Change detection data
——————

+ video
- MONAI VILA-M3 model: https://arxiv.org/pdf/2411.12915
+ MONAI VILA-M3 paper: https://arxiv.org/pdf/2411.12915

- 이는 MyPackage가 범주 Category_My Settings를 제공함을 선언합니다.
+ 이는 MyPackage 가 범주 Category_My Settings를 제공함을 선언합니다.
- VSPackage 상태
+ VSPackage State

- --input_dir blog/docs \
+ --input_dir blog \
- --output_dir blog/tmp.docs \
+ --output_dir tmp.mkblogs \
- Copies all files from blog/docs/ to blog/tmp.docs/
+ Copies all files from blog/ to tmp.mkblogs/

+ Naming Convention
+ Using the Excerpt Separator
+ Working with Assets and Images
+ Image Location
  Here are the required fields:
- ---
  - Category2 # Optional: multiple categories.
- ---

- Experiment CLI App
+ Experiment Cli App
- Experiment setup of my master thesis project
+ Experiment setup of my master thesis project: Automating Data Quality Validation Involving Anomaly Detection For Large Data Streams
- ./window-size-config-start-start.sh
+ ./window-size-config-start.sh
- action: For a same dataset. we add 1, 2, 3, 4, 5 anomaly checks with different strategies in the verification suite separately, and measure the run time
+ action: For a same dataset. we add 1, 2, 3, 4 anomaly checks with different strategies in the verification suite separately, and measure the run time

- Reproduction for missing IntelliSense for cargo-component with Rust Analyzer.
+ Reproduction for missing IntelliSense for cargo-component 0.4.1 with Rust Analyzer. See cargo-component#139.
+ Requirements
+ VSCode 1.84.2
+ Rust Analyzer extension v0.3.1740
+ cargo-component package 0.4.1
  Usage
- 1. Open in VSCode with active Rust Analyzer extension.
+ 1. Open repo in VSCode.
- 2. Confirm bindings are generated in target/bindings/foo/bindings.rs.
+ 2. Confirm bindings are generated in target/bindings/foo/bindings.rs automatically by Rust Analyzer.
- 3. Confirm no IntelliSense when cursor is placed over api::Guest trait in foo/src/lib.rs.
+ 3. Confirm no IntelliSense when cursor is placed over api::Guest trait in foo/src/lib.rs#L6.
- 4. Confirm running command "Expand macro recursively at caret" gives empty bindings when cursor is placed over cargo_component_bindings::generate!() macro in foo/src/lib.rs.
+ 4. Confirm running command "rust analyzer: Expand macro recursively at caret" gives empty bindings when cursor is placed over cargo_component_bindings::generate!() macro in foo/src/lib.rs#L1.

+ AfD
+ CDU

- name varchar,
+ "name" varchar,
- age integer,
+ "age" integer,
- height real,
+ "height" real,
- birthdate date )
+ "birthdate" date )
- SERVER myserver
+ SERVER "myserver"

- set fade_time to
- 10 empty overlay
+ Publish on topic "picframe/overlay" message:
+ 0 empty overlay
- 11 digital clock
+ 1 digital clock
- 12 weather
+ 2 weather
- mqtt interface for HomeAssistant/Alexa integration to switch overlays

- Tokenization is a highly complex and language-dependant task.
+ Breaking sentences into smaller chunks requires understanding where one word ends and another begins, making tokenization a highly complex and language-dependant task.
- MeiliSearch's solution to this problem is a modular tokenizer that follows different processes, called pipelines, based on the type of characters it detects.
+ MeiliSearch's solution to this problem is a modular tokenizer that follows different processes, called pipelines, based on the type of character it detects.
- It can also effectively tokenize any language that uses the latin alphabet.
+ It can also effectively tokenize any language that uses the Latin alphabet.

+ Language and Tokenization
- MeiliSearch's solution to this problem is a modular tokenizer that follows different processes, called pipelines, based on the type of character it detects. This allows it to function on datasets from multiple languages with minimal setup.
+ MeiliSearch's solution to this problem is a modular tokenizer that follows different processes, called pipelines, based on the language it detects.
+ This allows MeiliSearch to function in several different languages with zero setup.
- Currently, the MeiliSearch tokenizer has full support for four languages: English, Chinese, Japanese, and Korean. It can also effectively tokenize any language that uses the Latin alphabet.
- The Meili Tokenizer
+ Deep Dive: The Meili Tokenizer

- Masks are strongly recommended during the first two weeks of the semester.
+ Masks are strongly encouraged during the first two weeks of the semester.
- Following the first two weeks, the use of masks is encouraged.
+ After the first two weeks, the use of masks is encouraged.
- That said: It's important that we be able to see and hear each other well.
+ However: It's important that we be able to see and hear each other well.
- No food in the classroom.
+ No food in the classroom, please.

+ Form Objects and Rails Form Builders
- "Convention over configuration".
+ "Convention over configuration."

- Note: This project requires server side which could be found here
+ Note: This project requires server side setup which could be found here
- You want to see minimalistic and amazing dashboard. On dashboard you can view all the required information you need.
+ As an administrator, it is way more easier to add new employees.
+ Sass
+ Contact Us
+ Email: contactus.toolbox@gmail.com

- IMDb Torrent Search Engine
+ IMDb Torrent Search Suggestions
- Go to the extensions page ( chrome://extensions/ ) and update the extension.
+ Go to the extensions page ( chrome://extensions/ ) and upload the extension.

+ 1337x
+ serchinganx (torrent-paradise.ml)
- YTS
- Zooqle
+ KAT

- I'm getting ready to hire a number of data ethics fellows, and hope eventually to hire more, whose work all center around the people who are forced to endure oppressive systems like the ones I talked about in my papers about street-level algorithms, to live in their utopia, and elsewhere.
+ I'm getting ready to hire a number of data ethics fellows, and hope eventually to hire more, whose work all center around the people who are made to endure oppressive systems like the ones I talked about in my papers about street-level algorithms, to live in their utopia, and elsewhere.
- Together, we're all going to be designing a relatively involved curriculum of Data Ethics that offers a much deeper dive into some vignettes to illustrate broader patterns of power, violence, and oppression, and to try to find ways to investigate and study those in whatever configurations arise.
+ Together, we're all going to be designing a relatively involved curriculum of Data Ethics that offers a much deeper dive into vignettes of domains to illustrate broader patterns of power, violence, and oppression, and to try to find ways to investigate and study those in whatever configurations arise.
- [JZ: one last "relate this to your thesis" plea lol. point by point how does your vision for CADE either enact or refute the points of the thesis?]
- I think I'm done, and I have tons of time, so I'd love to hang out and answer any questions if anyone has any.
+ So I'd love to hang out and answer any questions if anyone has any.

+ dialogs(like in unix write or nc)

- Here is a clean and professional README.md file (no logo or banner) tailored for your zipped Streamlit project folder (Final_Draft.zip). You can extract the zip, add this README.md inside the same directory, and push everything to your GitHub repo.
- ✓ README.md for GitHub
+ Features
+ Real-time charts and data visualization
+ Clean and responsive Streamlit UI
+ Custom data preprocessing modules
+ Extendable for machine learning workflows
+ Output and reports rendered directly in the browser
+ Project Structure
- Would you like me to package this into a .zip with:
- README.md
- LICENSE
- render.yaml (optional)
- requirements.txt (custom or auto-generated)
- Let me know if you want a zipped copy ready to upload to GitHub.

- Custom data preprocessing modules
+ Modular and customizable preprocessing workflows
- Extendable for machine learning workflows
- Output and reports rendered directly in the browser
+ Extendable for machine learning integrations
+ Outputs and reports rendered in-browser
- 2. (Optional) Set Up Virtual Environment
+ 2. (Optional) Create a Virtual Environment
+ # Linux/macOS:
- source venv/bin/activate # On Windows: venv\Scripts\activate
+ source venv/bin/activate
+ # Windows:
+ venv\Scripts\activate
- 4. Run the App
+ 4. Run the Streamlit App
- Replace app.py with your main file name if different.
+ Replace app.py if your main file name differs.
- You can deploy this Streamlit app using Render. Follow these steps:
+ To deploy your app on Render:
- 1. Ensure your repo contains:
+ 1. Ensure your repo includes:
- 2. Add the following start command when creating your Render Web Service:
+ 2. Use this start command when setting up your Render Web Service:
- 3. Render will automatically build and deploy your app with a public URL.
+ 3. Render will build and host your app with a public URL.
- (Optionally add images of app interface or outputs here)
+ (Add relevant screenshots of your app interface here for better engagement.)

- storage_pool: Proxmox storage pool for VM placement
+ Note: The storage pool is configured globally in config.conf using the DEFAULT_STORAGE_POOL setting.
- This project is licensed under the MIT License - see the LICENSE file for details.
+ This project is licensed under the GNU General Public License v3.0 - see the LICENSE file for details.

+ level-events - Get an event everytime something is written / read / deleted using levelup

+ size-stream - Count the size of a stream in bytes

——————

■ WHAT THE TASK REQUIRES
Could you retype exactly the lines above, starting at the line that contains "- mqtt interface" and ending at the line that contains "- Tokenization is", and nothing more?

■ YOUR SOLUTION
- mqtt interface for HomeAssistant/Alexa integration to switch overlays

- Tokenization is a highly complex and language-dependant task.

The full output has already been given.